Still, Mullen made clear that he prefers a diplomatic solution to the tensions with Iran and does not foresee any imminent military action. "I have no expectations that we're going to get into a conflict with Iran in the immediate future," he said.
Mullen's statements and others by Defense Secretary Robert M. Gates recently signal a new rhetorical onslaught by the Bush administration against Iran, amid what officials say is increased Iranian provision of weapons, training and financing to Iraqi groups that are attacking and killing Americans.
In a speech Monday at West Point, Gates said Iran "is hell-bent on acquiring nuclear weapons." He said a war with Iran would be "disastrous on a number of levels. But the military option must be kept on the table given the destabilizing policies of the regime and the risks inherent in a future Iranian nuclear threat."
Army Gen. David H. Petraeus, the top U.S. commander in Iraq, who was nominated this week to head all U.S. forces in the Middle East, is preparing a briefing soon to lay out detailed evidence of increased Iranian involvement in Iraq, Mullen said. The briefing will detail, for example, the discovery in Iraq of weapons that were very recently manufactured in Iran, he said.
"The Iranian government pledged to halt such activities some months ago. It's plainly obvious they have not. Indeed, they seem to have gone the other way," Mullen said.

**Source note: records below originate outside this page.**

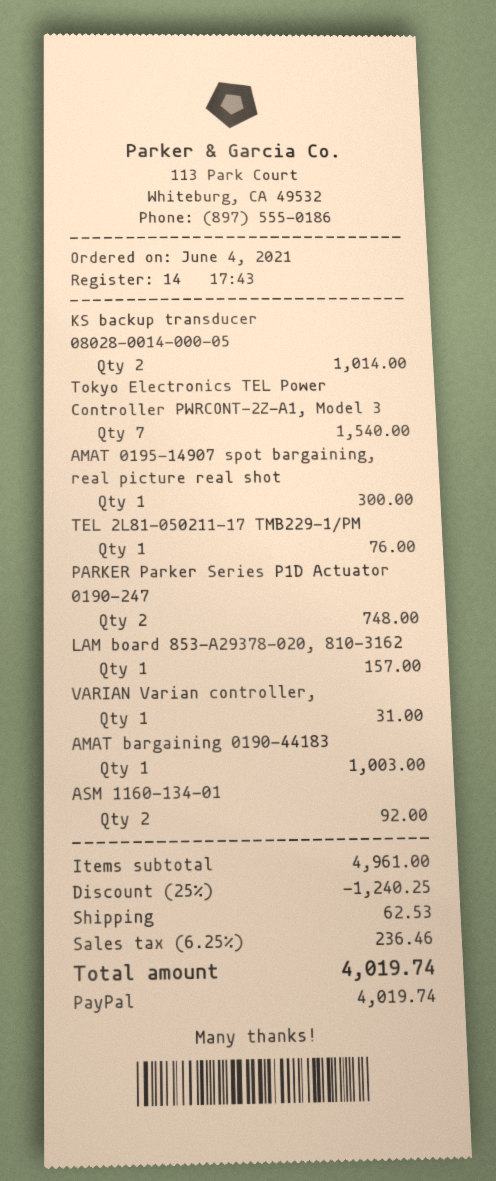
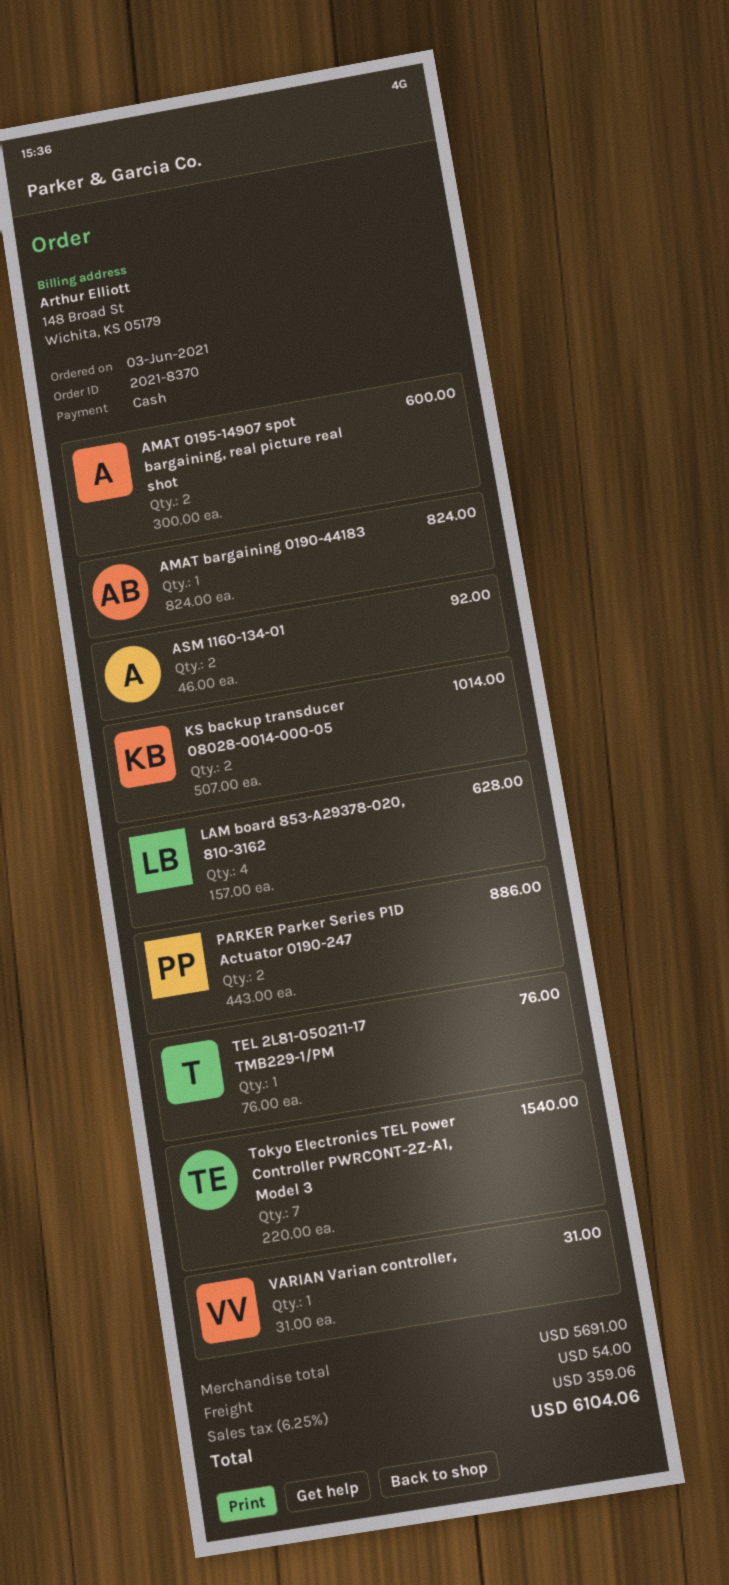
order date: 2021-06-04 -> 2021-06-03
payment method: PayPal -> cash
AMAT 0195-14907 spot bargaining, real picture real shot: 1 for 300.00 -> 2 for 600.00
PARKER Parker Series P1D Actuator 0190-247: 2 for 748.00 -> 2 for 886.00
LAM board 853-A29378-020, 810-3162: 1 for 157.00 -> 4 for 628.00
AMAT bargaining 0190-44183: 1 for 1003.00 -> 1 for 824.00
subtotal: 4961.00 -> 5691.00
discount: 25% = 1240.25 -> none
shipping: 62.53 -> 54.00
tax: 6.25% = 236.46 -> 6.25% = 359.06
total: 4019.74 -> 6104.06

He said recent unrest in the southern Iraqi city of Basra had highlighted a "level of involvement" by Iran that had not been understood by the U.S. military previously. "It became very, very visible in ways that we hadn't seen before," he said.
But while Mullen and Gates have recently stated that Tehran must know of Iranian actions in Iraq, which they say are led by Iran's Revolutionary Guard, Mullen said he has "no smoking gun which could prove that the highest leadership [of Iran] is involved in this."
In an incident early local time yesterday, a cargo ship contracted by the U.S. military fired "several bursts" of warning shots at two fast boats that approached in international waters off the Iranian coast, defense officials said today.
The unidentified small boats approached the Westward Venture, a ship carrying U.S. military hardware, as it headed north through the central Persian Gulf at about 8 a.m. local time, said Cmdr. Lydia Robertson, spokeswoman for the Navy's Fifth Fleet, which is based in Bahrain.
The U.S. ship initiated bridge-to-bridge communications, and, after receiving no response, it fired a flare. The speed boats continued to approach, so the ship fired warning shots with a .50-caliber machine gun and M16 rifle. The boats then left the area, she said.
"They fired several bursts, it went pretty quickly," Robertson said.
Soon afterwards, an Iranian coast guard boat queried the Western Venture, Robertson said. It was unclear whether that was one of the small boats.
"There have been some Iranian boats that have operated this way, and some unidentified boats," said Robertson, adding that the crew had no voice communication with the small boats.
In January, five Iranian patrol boats sped toward a U.S. warship and dropped small, boxlike objects in the water, an incident that alarmed military officials and that President Bush called "a provocative act." The objects turned out to pose no threat to the USS Port Royal or two other U.S. vessels accompanying it.